(Content revision data)
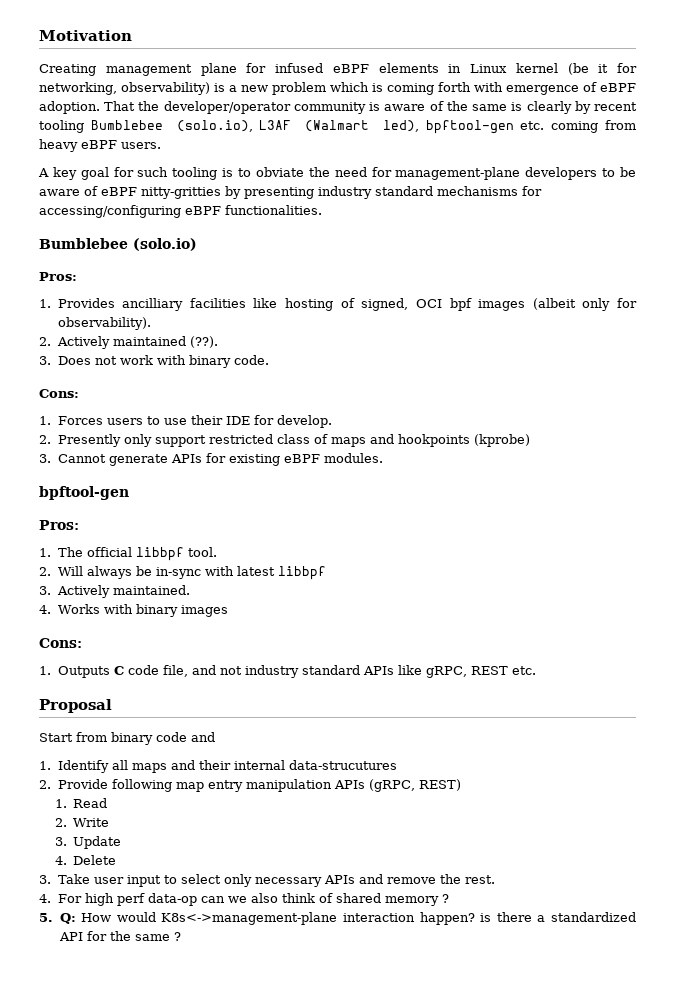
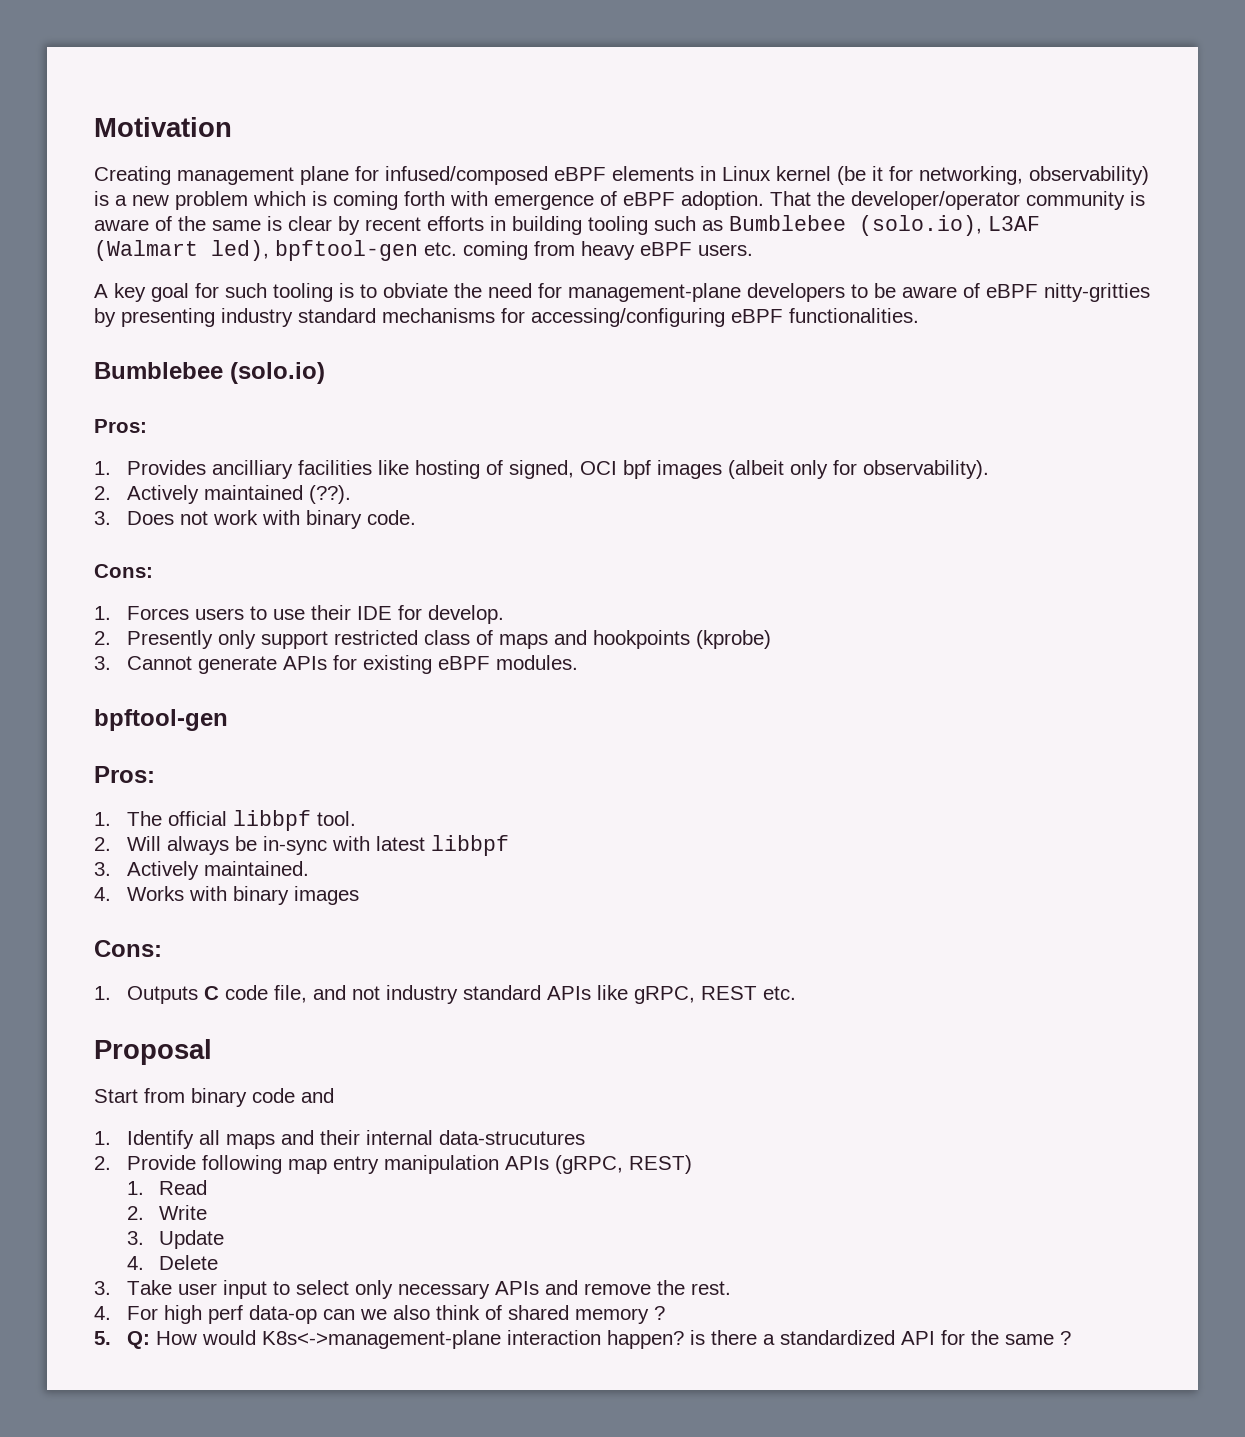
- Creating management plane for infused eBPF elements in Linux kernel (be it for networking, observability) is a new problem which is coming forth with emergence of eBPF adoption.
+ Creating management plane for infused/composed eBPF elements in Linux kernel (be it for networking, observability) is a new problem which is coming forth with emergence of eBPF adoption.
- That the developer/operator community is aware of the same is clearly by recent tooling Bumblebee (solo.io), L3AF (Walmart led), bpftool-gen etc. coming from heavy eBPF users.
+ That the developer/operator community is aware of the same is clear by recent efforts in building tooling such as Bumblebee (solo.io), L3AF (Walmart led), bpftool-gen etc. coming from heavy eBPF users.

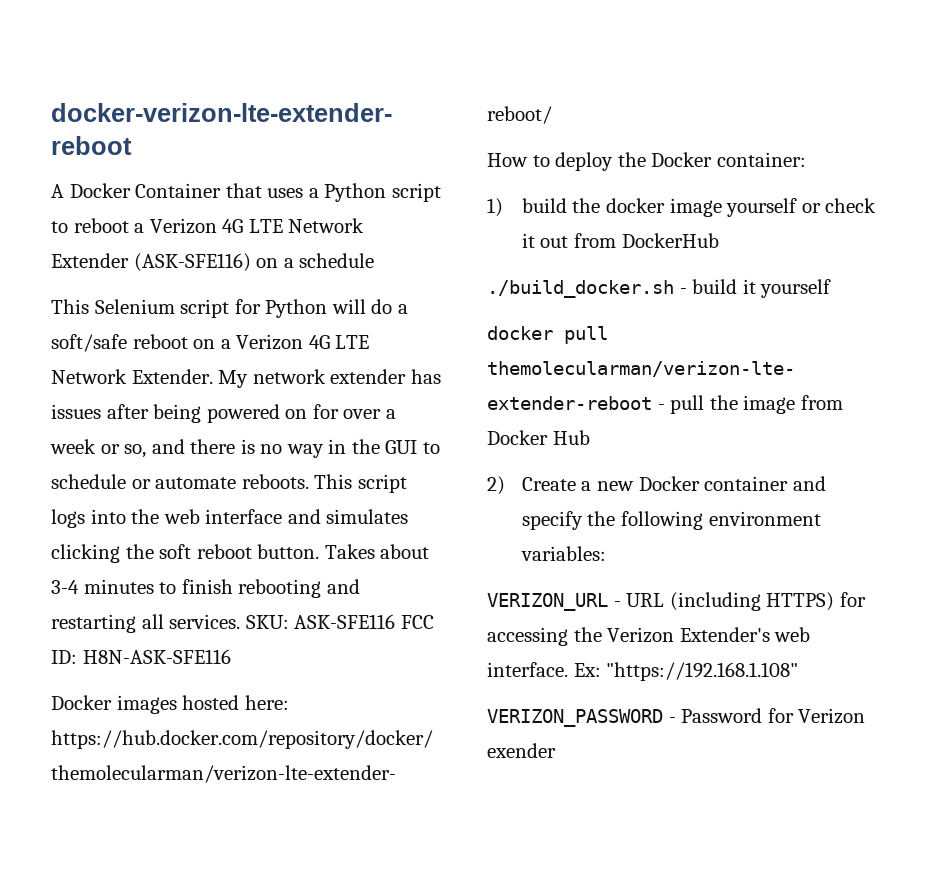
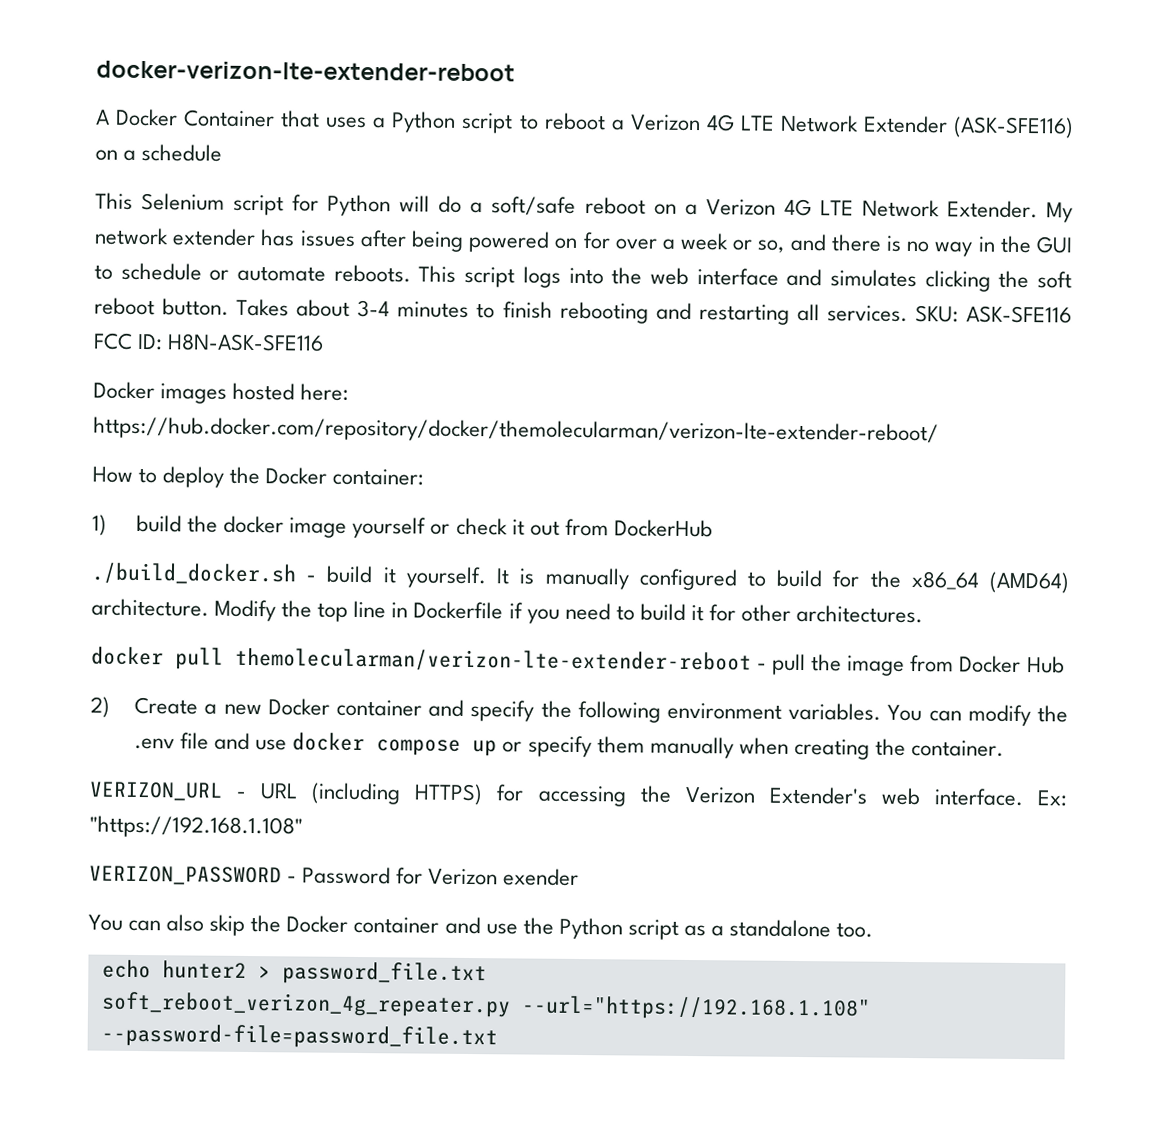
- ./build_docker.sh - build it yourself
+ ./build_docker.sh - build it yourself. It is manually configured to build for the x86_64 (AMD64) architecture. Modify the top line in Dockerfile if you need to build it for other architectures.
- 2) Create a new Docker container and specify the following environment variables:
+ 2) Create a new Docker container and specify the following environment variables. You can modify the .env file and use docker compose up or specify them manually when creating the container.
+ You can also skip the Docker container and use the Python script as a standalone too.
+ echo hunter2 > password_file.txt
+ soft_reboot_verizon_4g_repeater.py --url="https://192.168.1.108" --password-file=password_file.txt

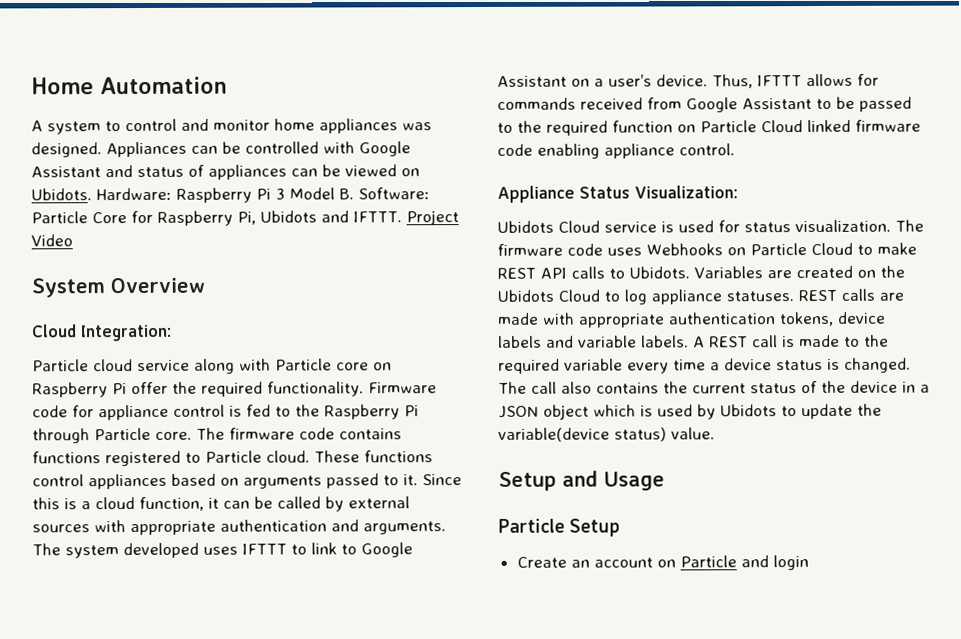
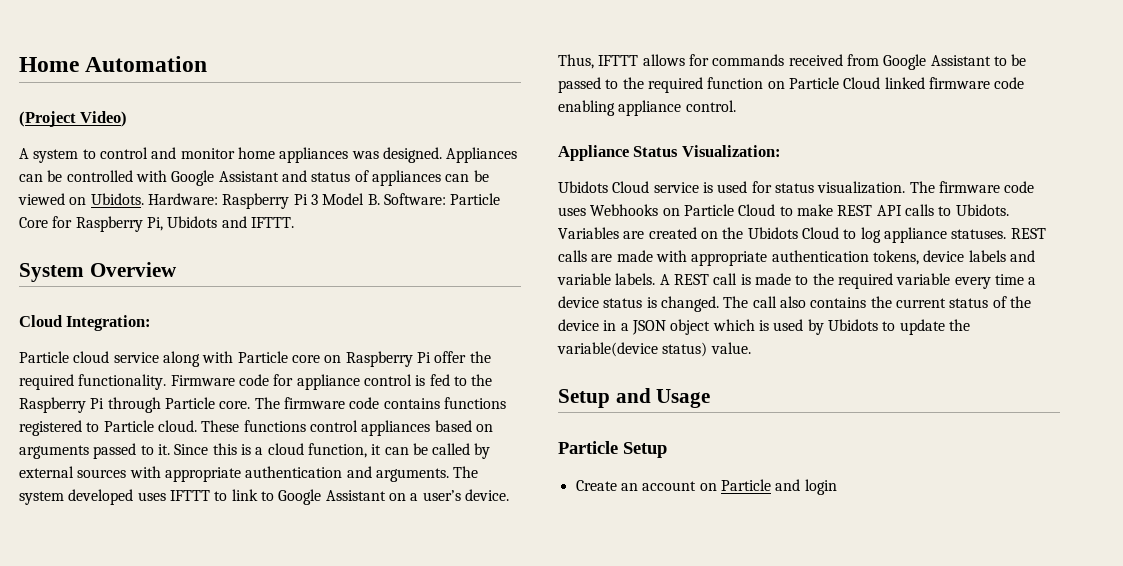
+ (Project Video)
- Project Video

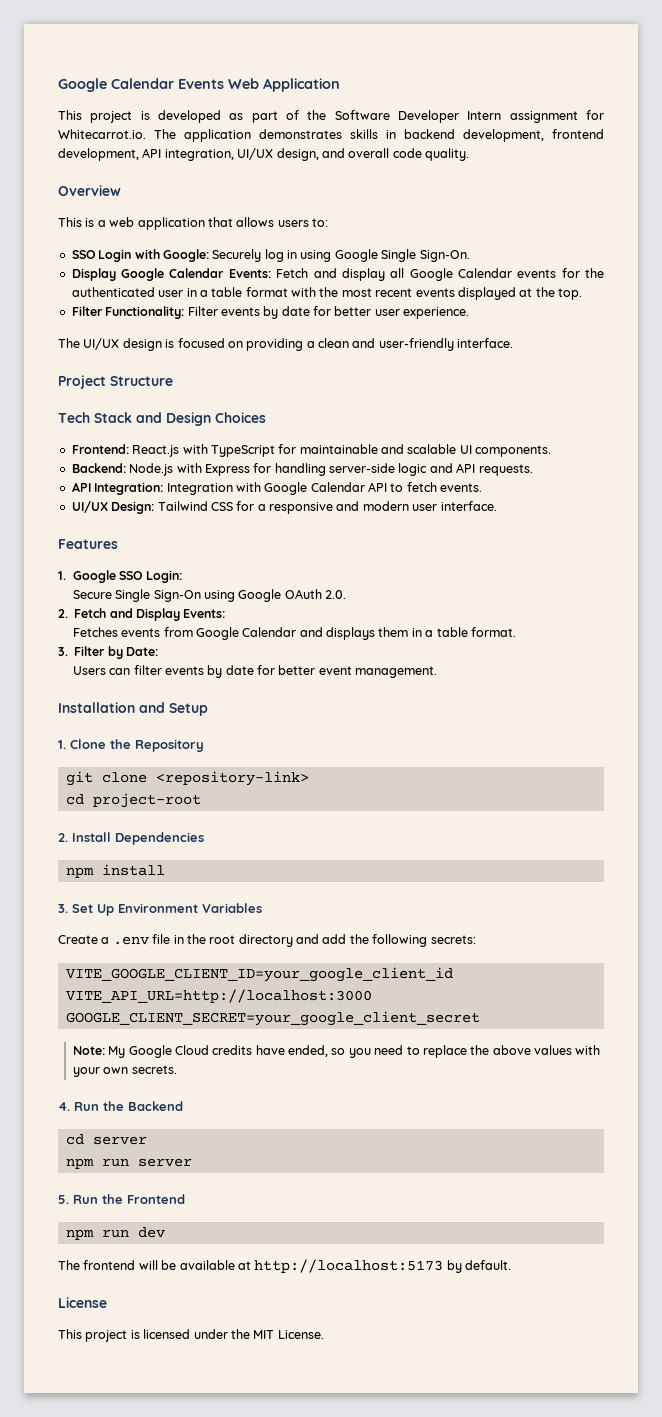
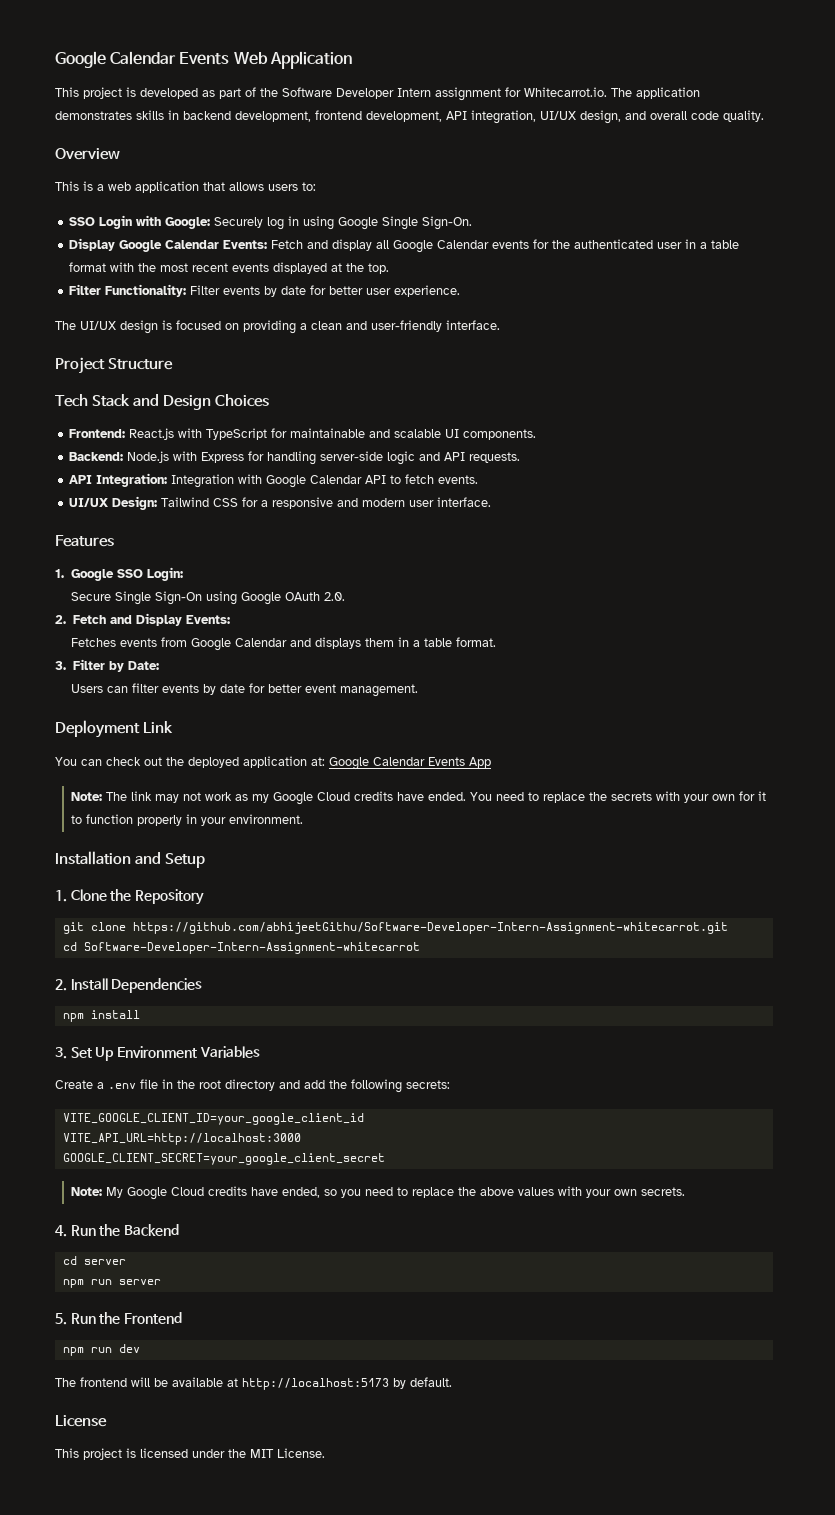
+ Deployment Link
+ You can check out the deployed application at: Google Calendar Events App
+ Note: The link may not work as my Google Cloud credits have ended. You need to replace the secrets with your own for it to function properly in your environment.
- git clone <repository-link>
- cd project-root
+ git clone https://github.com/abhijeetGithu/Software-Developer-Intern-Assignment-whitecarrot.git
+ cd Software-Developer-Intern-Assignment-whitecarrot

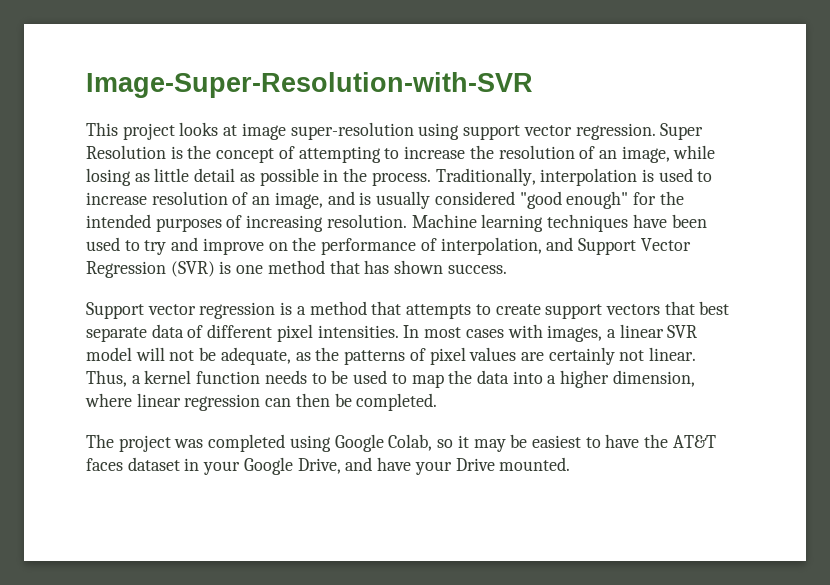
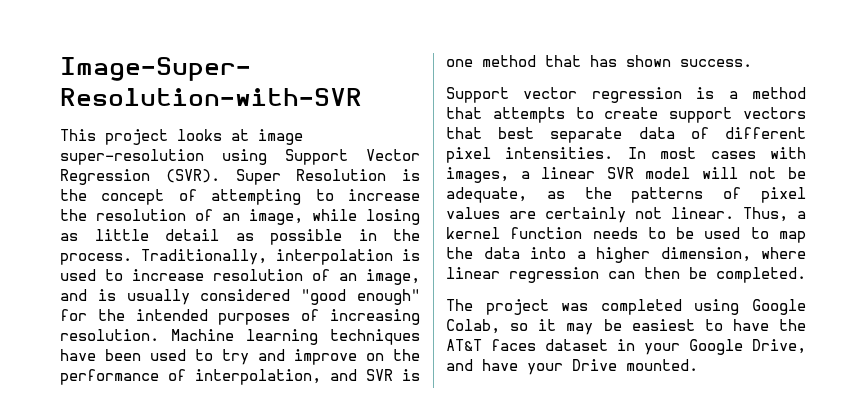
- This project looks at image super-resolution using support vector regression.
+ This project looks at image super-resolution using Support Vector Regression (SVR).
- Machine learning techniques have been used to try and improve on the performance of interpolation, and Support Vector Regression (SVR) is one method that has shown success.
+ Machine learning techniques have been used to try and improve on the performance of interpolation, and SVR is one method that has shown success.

Instructions for the task: Output each record verbatim, but skip anything that is a picture.

Result of the task:
- Creating management plane for infused eBPF elements in Linux kernel (be it for networking, observability) is a new problem which is coming forth with emergence of eBPF adoption.
+ Creating management plane for infused/composed eBPF elements in Linux kernel (be it for networking, observability) is a new problem which is coming forth with emergence of eBPF adoption.
- That the developer/operator community is aware of the same is clearly by recent tooling Bumblebee (solo.io), L3AF (Walmart led), bpftool-gen etc. coming from heavy eBPF users.
+ That the developer/operator community is aware of the same is clear by recent efforts in building tooling such as Bumblebee (solo.io), L3AF (Walmart led), bpftool-gen etc. coming from heavy eBPF users.

- ./build_docker.sh - build it yourself
+ ./build_docker.sh - build it yourself. It is manually configured to build for the x86_64 (AMD64) architecture. Modify the top line in Dockerfile if you need to build it for other architectures.
- 2) Create a new Docker container and specify the following environment variables:
+ 2) Create a new Docker container and specify the following environment variables. You can modify the .env file and use docker compose up or specify them manually when creating the container.
+ You can also skip the Docker container and use the Python script as a standalone too.
+ echo hunter2 > password_file.txt
+ soft_reboot_verizon_4g_repeater.py --url="https://192.168.1.108" --password-file=password_file.txt

+ (Project Video)
- Project Video

+ Deployment Link
+ You can check out the deployed application at: Google Calendar Events App
+ Note: The link may not work as my Google Cloud credits have ended. You need to replace the secrets with your own for it to function properly in your environment.
- git clone <repository-link>
- cd project-root
+ git clone https://github.com/abhijeetGithu/Software-Developer-Intern-Assignment-whitecarrot.git
+ cd Software-Developer-Intern-Assignment-whitecarrot

- This project looks at image super-resolution using support vector regression.
+ This project looks at image super-resolution using Support Vector Regression (SVR).
- Machine learning techniques have been used to try and improve on the performance of interpolation, and Support Vector Regression (SVR) is one method that has shown success.
+ Machine learning techniques have been used to try and improve on the performance of interpolation, and SVR is one method that has shown success.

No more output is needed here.